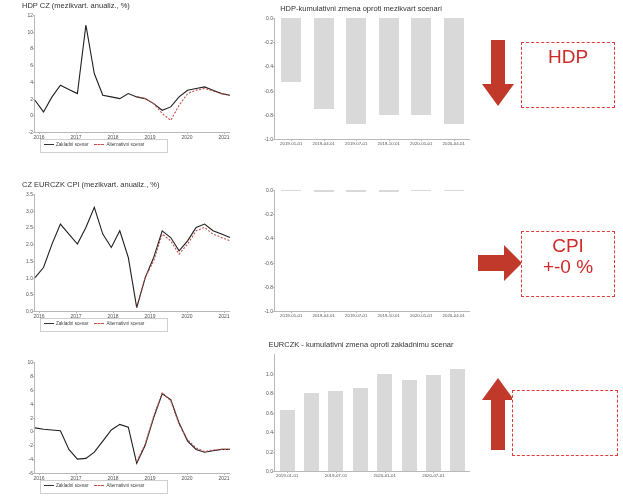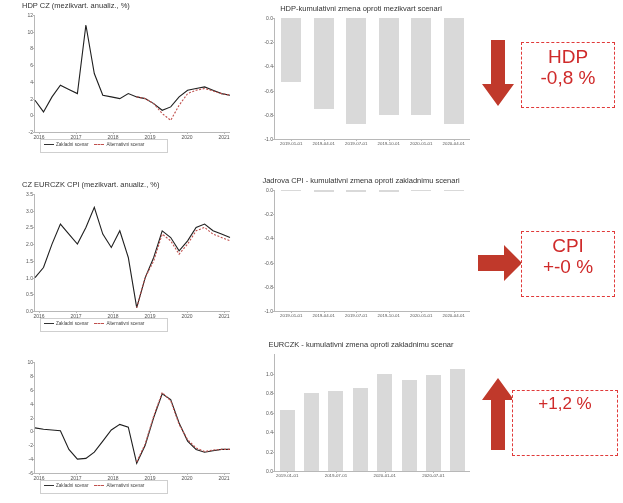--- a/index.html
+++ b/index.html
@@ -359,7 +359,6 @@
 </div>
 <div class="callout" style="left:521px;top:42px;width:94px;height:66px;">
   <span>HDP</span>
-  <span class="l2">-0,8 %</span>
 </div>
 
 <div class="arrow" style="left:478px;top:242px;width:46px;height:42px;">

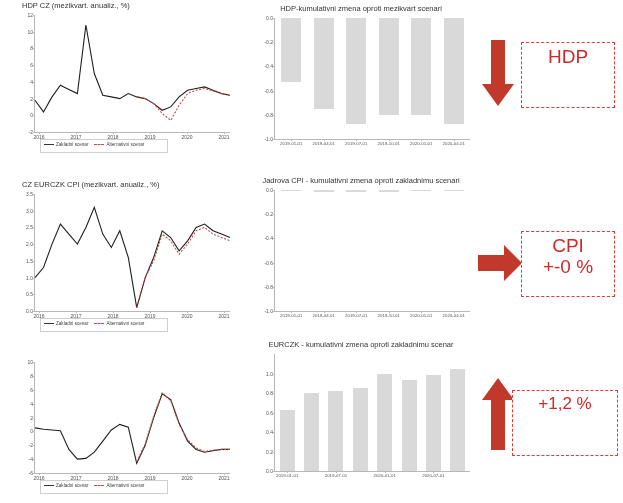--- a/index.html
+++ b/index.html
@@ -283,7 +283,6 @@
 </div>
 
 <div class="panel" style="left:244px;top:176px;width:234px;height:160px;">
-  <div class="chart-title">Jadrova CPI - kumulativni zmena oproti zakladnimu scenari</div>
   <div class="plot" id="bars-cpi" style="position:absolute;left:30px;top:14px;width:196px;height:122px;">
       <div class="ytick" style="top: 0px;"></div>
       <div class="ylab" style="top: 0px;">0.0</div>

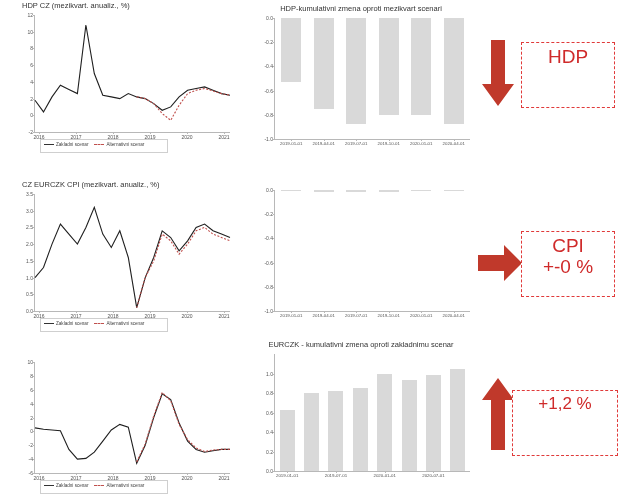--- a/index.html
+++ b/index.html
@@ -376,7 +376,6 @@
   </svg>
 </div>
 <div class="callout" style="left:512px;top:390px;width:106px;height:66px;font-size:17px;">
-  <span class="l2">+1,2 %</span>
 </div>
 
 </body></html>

-- -- --

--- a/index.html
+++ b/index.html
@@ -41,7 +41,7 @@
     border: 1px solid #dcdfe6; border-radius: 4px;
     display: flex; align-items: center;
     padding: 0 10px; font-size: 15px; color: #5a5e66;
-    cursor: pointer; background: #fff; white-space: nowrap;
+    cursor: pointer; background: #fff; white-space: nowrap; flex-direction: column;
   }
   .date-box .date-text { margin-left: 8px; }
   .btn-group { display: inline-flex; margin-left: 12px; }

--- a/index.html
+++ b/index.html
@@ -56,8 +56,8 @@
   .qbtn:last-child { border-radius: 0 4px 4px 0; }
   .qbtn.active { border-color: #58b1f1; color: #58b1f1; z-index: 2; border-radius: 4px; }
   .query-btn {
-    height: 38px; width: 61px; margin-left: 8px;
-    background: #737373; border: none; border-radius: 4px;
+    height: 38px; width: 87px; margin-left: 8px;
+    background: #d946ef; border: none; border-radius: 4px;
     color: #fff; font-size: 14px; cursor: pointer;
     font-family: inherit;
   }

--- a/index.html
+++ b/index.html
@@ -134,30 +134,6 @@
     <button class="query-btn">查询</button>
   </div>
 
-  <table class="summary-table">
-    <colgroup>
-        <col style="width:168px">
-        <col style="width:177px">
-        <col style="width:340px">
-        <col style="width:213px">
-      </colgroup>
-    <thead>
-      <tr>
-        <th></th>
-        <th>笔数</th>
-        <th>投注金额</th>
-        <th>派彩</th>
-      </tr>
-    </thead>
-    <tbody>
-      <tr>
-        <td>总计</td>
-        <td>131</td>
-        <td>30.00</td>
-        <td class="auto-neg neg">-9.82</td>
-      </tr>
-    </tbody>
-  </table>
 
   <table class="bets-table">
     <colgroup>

-- -- --

• **Assignment**: Copy out every line of the listing that contains the string "none".

• **Task output**:
-    background: #737373; border: none; border-radius: 4px;
+    background: #d946ef; border: none; border-radius: 4px;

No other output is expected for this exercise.